# Liverpool 2 Container Terminal



## Pat Kennedy (Apr 14, 2007)

Peel Ports have announced that they have placed a £100m order with Zhenhua Heavy Industries of Shanghai, for 30 container cranes for the new river container terminal currently under construction at the port.
A pity these cranes could not have been constructed in the UK.
http://www.placenorthwest.co.uk/new...inese-cranes-order-for-port-of-liverpool.html


----------



## Jim Harris (Mar 16, 2008)

This sort of thing is happening ALL the time in Australia, Pat.

Lucrative orders being placed overseas, whilst our own manufacturing factories are struggling and virtually non-existent. 

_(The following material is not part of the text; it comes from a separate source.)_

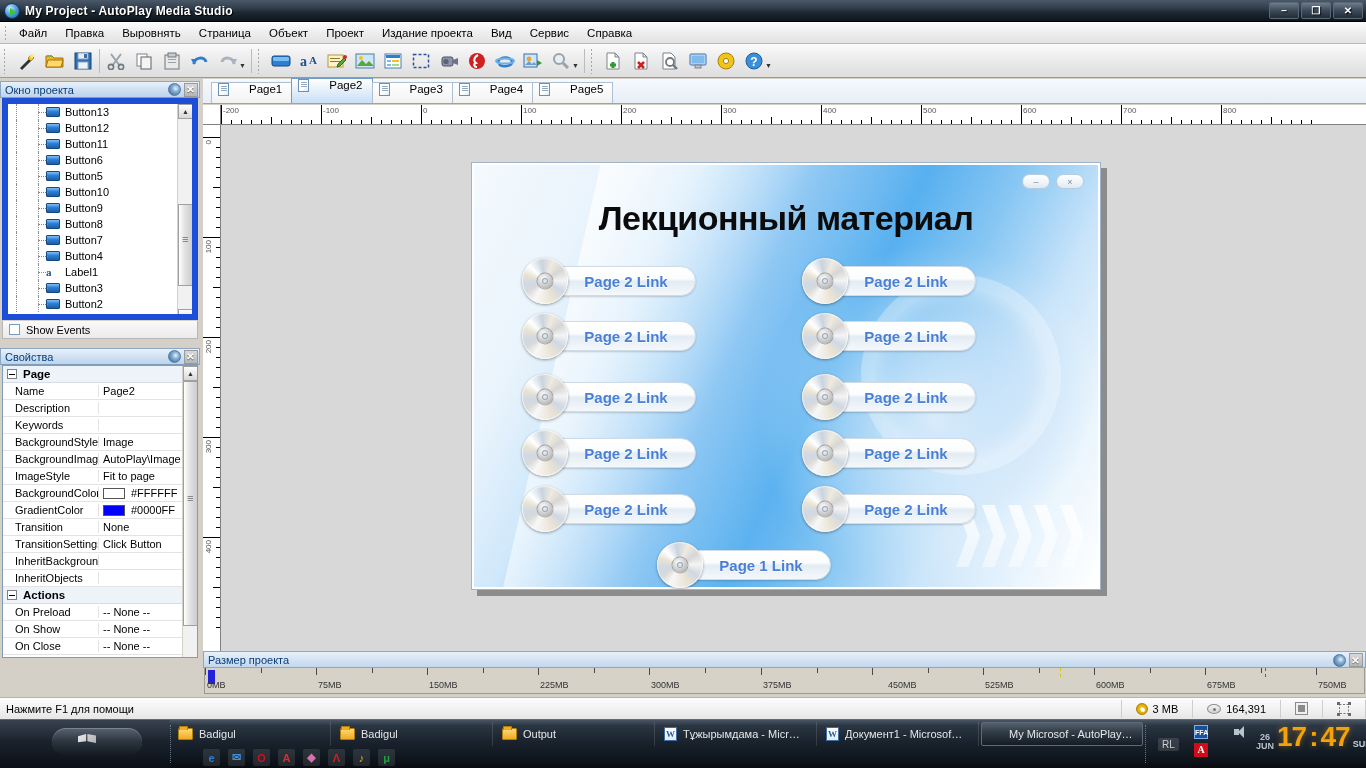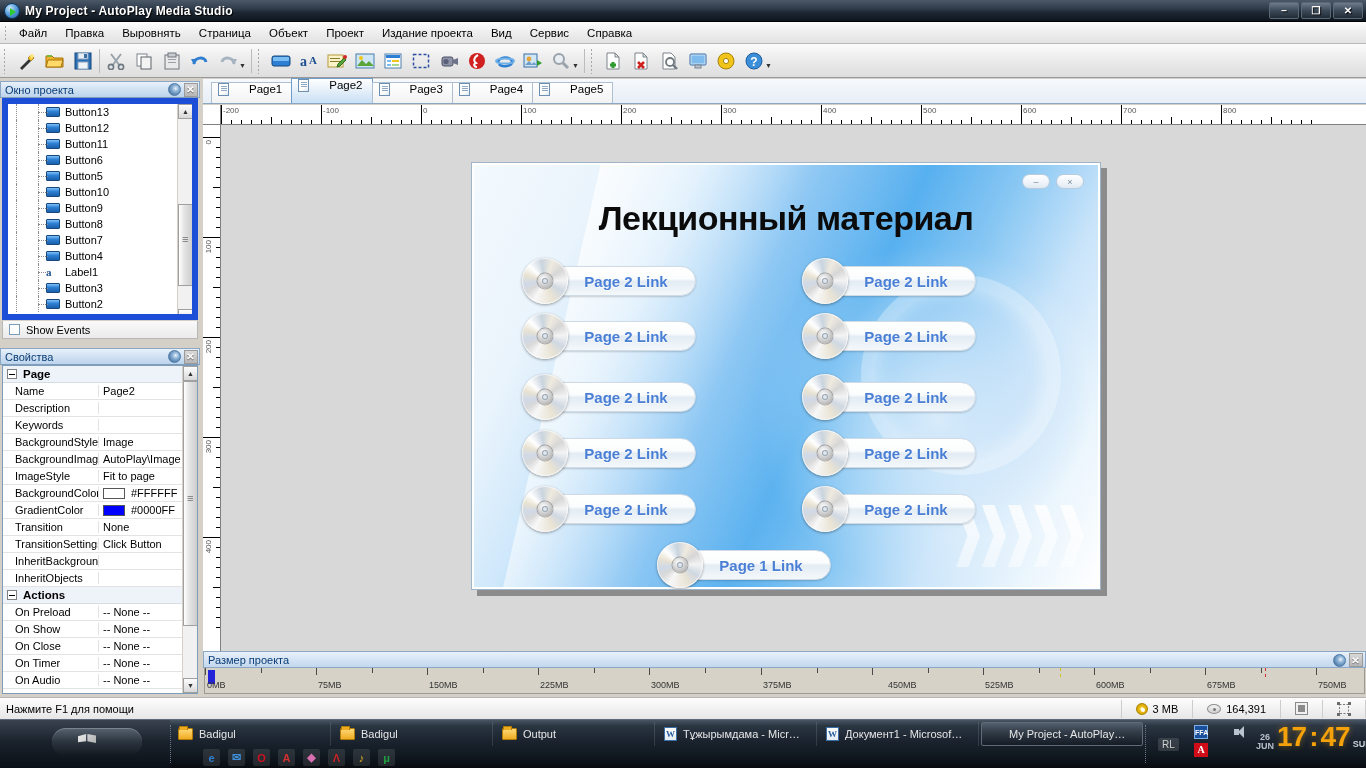"Page" .prop-wrap { height: 329px -> 293px }
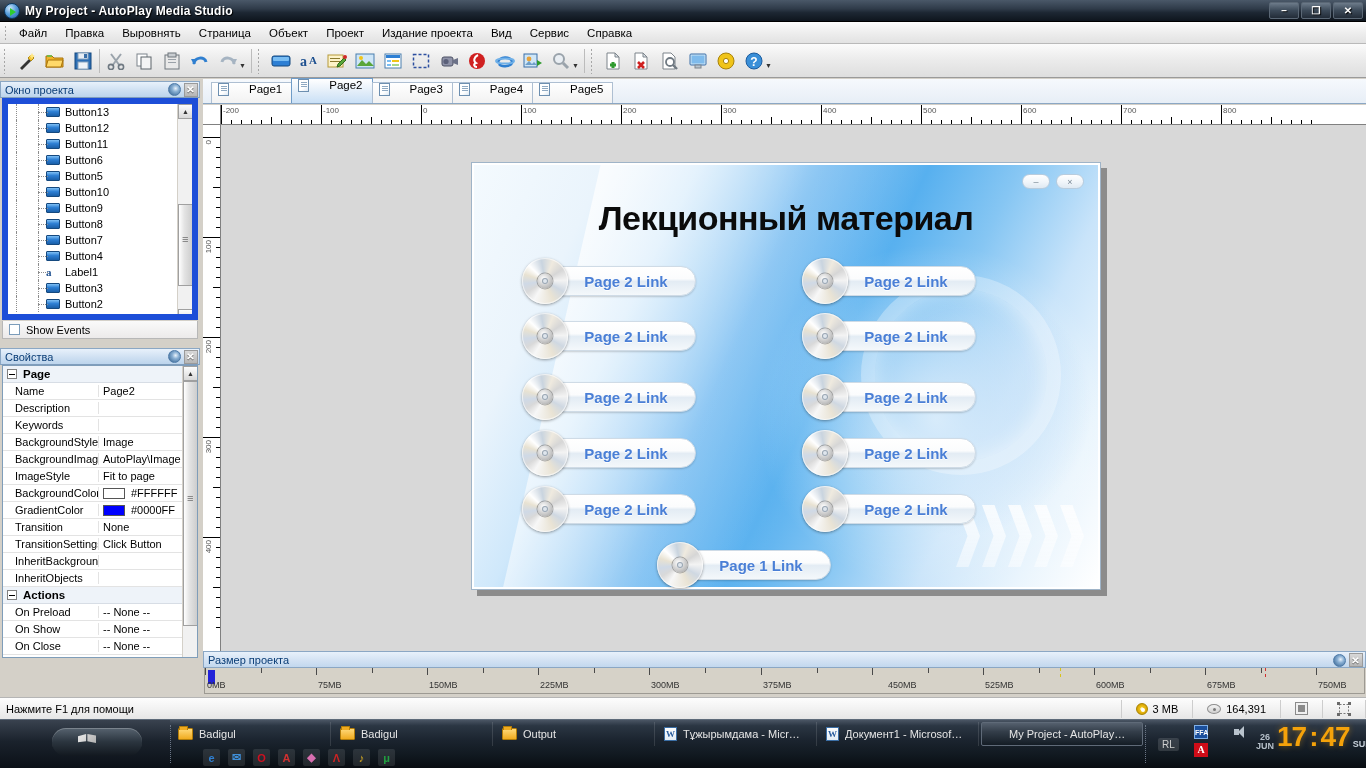"My Project - AutoPlay…" span { text: Project -> Microsof }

What is the hidden agenda?

Regards,

Jim.


----------



## Pat Kennedy (Apr 14, 2007)

Jim Harris said:


> This sort of thing is happening ALL the time in Australia, Pat.
> 
> Lucrative orders being placed overseas, whilst our own manufacturing factories are struggling and virtually non-existent.
> 
> ...


The thing is Jim, I dont think there is anywhere in the UK capable of fulfilling this order. 
The existing container cranes at Liverpool were manufactured in the Irish Republic, but I don't know if that manufacturer is still in business. 
I remember back in the day, when I was at sea, 90% of the cargo cranes around the world seemed to come from Stothert and Pitt in Bath. 
Regards, 
Pat(Thumb)


----------



## Barrie Youde (May 29, 2006)

It has to be good news to see further investment in Liverpool.


----------



## kypros (Feb 13, 2010)

PAT you are probably right on that assertion of no facility to build heavy equipment in the UK this was discussed in a previous thread a couple of years ago makes no sense to me we seem hell bent on having no engineering skills to pass on to the next generations and lots of people unemployed.KYPROS


----------



## ben27 (Dec 27, 2012)

good day pat kennedy,sm,yesterday,19:04.re:liverpool 2 container.it would seem that the only reason the chinese get the jobs,is price,you cannot compete with there labour.and lets face it they are good at heavy engineering.lets hope the locals build the port.thank you for an interesting post regards ben27


----------



## RHP (Nov 1, 2007)

Singapore's new container terminal is being kitted out with all new container cranes and shoreside gantries from China - can only be because of cost, there's no emotion attached to green cranes is there? 

http://www.shipsnostalgia.com/gallery/showphoto.php/photo/399123/title/zhen-hua-11kingstown/cat/all

More importantly its great to see investment going into Liverpool which will increase throughput in one of the greatest seaports in the world. 

In the year we win the league!


----------



## spongebob (Dec 11, 2007)

It invariably comes down to the cost, no matter which Government or authority is making the decision and Western nations don't stand a chance competing against the Asian labour rates.
NZ has recently taken delivery from China of about fifty electric rail units each comprising an electric haulage unit and three carriages. Years ago these would have been British made by English Electric or the like but price before all other consideration has seen us buy Polish in more recent times and finally China.
The Polish units were dimensionally unfit for the Wellington line tunnels and only a day or so again we hear that the China built traction units have asbestos insulation in the driving cab.
Accusations fly, argument is countered and what ever the outcome the delays alone end up in cost escalation beyond that of purchasing from an established and proven company.
I have spent most of my working live time banging my head against 
brick walls as we so many times lost the battle against penny pinching government bureaucracies .

Bob


----------



## Pat Kennedy (Apr 14, 2007)

SpongeBob,
Remember Alan Shepherd, the Apollo 14 Commander, who was the only man to play golf on the moon, famously said of his spacecraft.
*"Every part of this ship was built by the lowest bidder*"

It is what all governments do, otherwise they would be shredded by enraged taxpayers.

As for Peel Holdings ordering the cranes in China,even if the cranes could be constructed in the UK, they are putting commercial interests ahead of sentiment, and they cant be blamed for that. 
At least the port facility will bring more jobs into the port of Liverpool and more prosperity to the area.
Regards, 
Pat


----------



## Barrie Youde (May 29, 2006)

#9

Precisely.

Bottle half-full or bottle half-empty? Far better to keep it half-full and topped up as and when possible.


----------